Começo esta estória pela minha infância que, como a de toda
criança feliz, foi cheia de brincadeiras e fantasias tão reais que, em nossas
lembranças, é até complicado distinguir o que realmente aconteceu do que é mera
ilusão. Sempre fui ótima com fantasias e devaneios. Por muito tempo isso foi um
empecilho para finalmente ingressar no mundo adulto, porém hoje eu consigo usar
todas essas dificuldades ao meu favor.
Durante muito tempo da minha infância, minha vida foi
cercada por amigos e por também inimigos de bairro. Todos nós tínhamos a
sonhada liberdade de crianças de cidade grande que vivem cercadas por muros.
Para nós só existia um limite: o fim da rua.

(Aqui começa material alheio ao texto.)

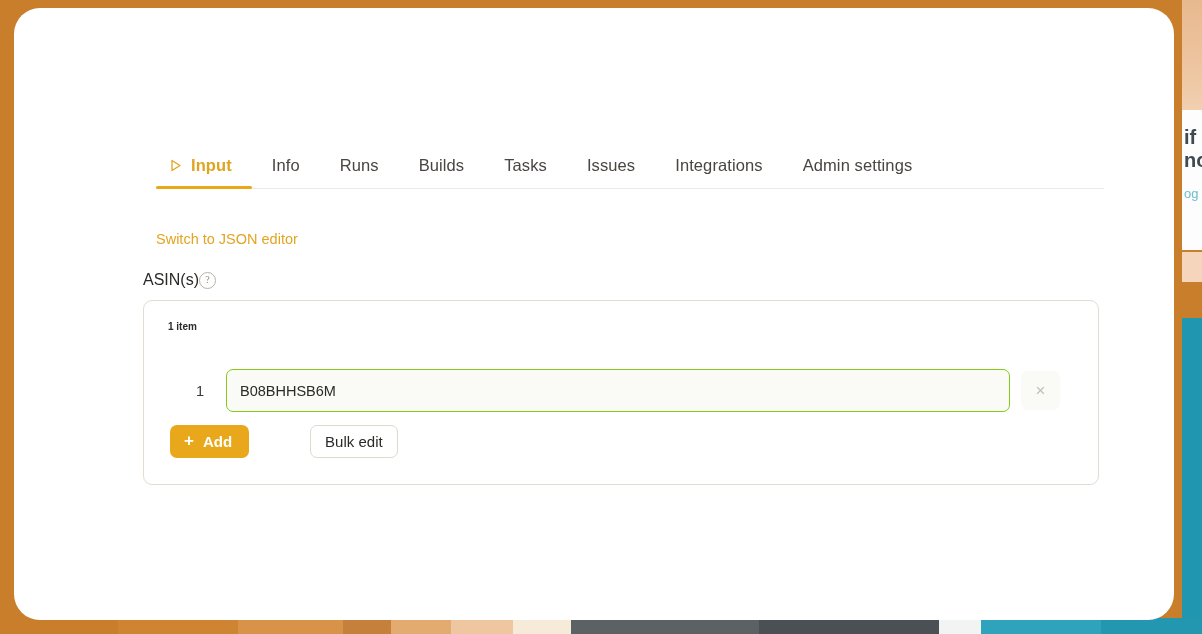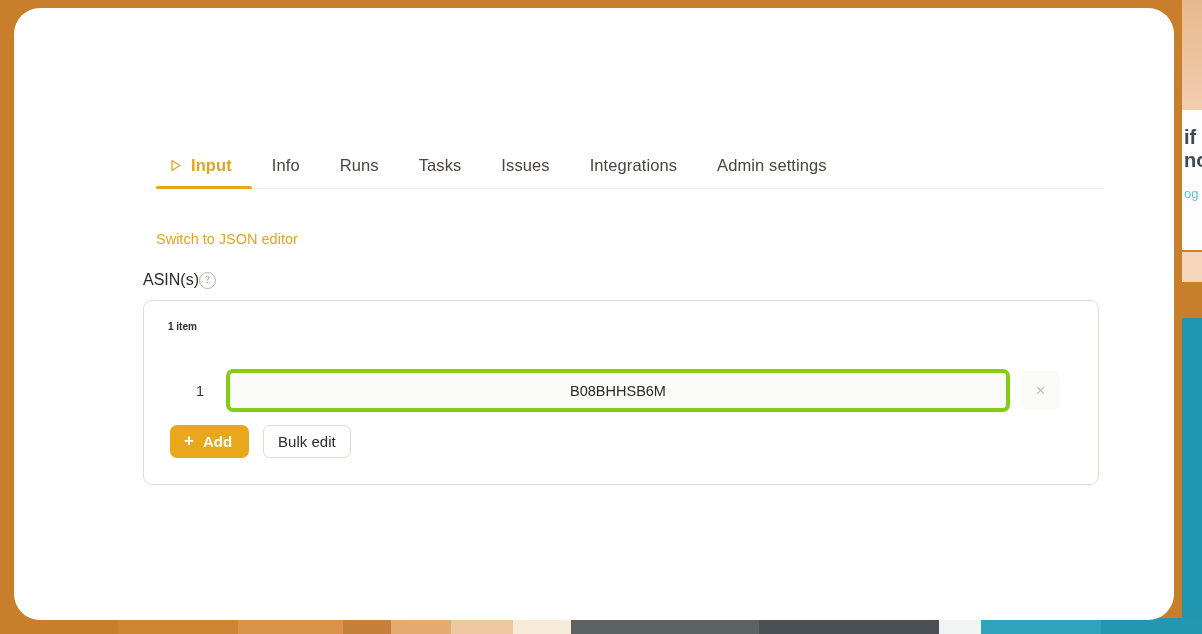--- a/index.html
+++ b/index.html
@@ -362,6 +362,9 @@
           <span>Runs</span>
         </div>
         <div class="tab">
+          <span>Builds</span>
+        </div>
+        <div class="tab">
           <span>Tasks</span>
         </div>
         <div class="tab">

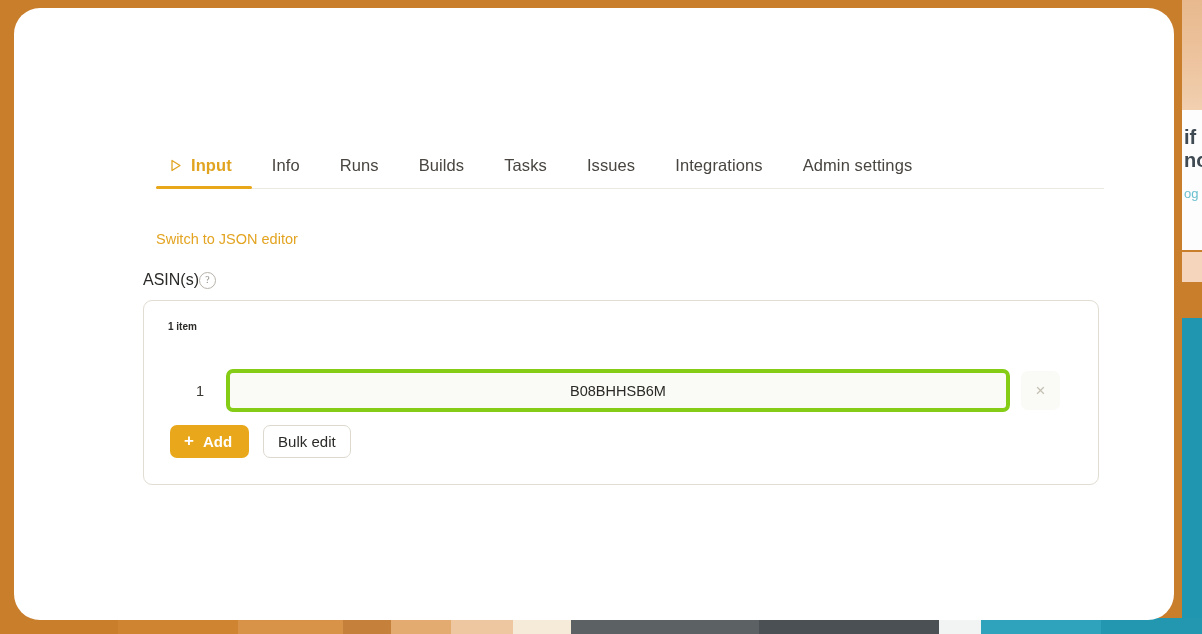--- a/index.html
+++ b/index.html
@@ -248,7 +248,7 @@
     width: 784px;
     height: 43px;
     box-sizing: border-box;
-    border: 4px solid #84cc16;
+    border: 1px solid #84cc16;
     border-radius: 7px;
     background: #fafaf6;
     font-family: "Liberation Sans", sans-serif;
@@ -256,7 +256,6 @@
     color: #2b2a28;
     padding: 0 13px;
     outline: none;
-    text-align: center;
   }
   .remove-btn {
     margin-left: 11px;

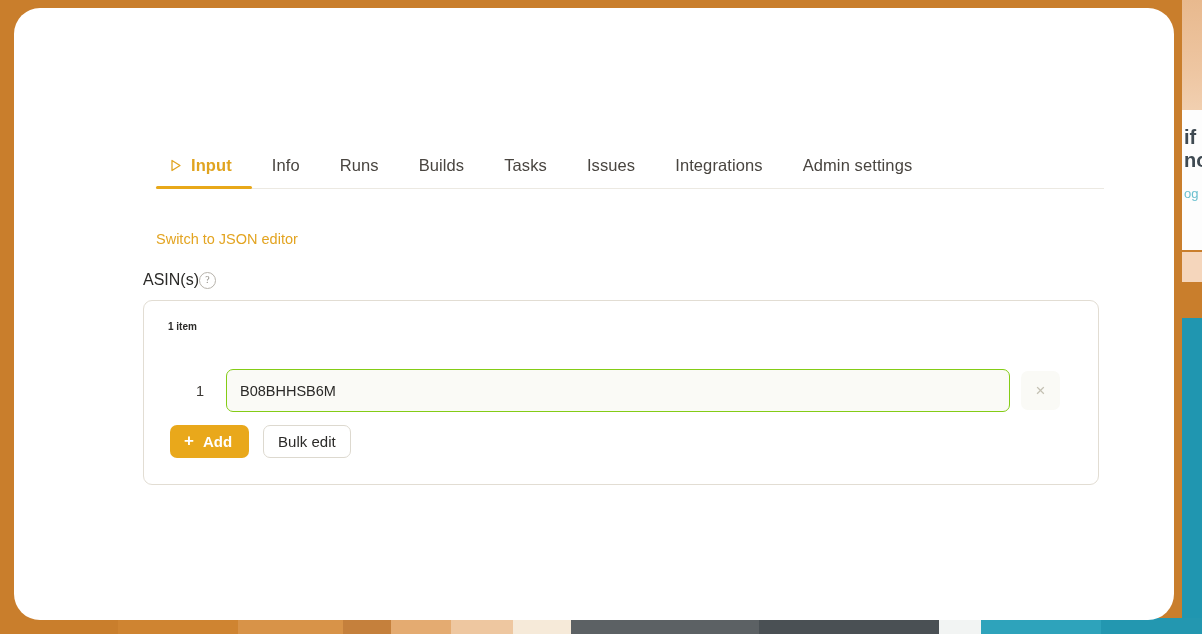--- a/index.html
+++ b/index.html
@@ -313,6 +313,7 @@
     font-size: 15px;
     cursor: pointer;
     font-family: "Liberation Sans", sans-serif;
+    margin-left: 47px;
   }
 </style>
 </head>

O que na verdade não era bem um
limite, era apenas uma regra seguida quando estávamos ao alcance dos olhos de nossos
pais, pois quando os mesmos não estavam com tempo para nos vigiar, viajávamos o
mundo inteiro em um quarteirão.
Lembro até hoje dos meus amigos, e por vezes os encontro na
rua, porém perdi o contato com a maioria. Luca, Eddie, Melissa, Grace e eu,
Amy. Éramos inseparáveis, tínhamos um clube que, com muito prazer, foi
organizado por mim, andávamos o bairro inteiro com nossas bicicletas que,
acredite você ou não, tinham super poderes capazes de nos levar a qualquer
lugar. Atualmente, apenas Melissa continua sendo a minha melhor amiga. Ainda
fazemos festinhas do pijama na mesma casa que registrou boa parte da nossa
maravilhosa infância.
Bem, quanto ao resto, Luca tem vinte anos e uma namorada
insuportável, ainda o vejo quase todos os dias, pelo infeliz fato de sua casa
ser colada a da minha avó. Eddie se envolveu com péssimas companhias. Drogas,
roubos, vandalismo, ignorância, e vou logo adiantando, ele vai ser o
protagonista da nossa história. Grace mudou-se para outra cidade, mas sinto que
seu coração ainda pertence à velha e não tão pacata cidade de Lodi, Wisconsin. Sobre mim, não há nada que não saibam.
Estudo em um colégio particular, moro em uma casa velha e
abandonada na qual prefiro dizer que é rustica e meio vintage. Tenho poucos amigos e um namorado excepcionalmente
maravilhoso. Uma vida totalmente dentro dos eixos, ou quase. Exceto pelo fato de ser perseguida pelo
meu velho amigo de infância, o Eddie. Nunca contei isso a ninguém e espero que
continue desse jeito, mas ultimamente ele vem ultrapassando os limites da
sanidade.
Veja bem, tudo começou quando eu descobri seus costumes
ilícitos na madrugada. Não tenho culpa de ter olfato, audição e sexto sentido
aguçados. Todas as noites em que dormia na casa da minha avó e ia aos fundos
pela madrugada, ouvia sussurros e um cheiro insuportável de cigarro, maconha e
qualquer outra coisa queimada. O lado direito da casa da minha avó tem como
vizinho um terreno baldio que abriga todo tipo de pessoas e substancias
ilegais, sem contar os insetos e ratos.
Em um dia desses sem importância e sem o senso de detetive
ligado, fui bombardeada com informações preciosas sobre o menino de classe
média baixa, que mal sabe escrever seu nome, e no qual os pais passam por
dificuldades financeiras terríveis para dar pelo menos um pouco de dignidade
aos seus filhos. Com essas informações você já pode deduzir o quanto ele ficou
desesperado ao me ver ali, espreitando pela parte mais baixa do muro. No mesmo
momento em que seus olhos encontraram os meus, voei a toda velocidade para
dentro e tranquei a porta, não cansando de verificar mais de dez vezes se ela
estava realmente trancada. Naquela noite mal consegui dormir, pensei na
injustiça que aquele garoto estava cometendo com seus pais, coitados, tão
honestos e esforçados. Pensei no quanto ele estava afundando sua vida e no
quanto ele era, de certa forma, especial para mim. Passei muitos momentos da
minha infância com ele que não tinha como simplesmente ignorar este fato.
Estava decidido, no dia seguinte conversaria com ele.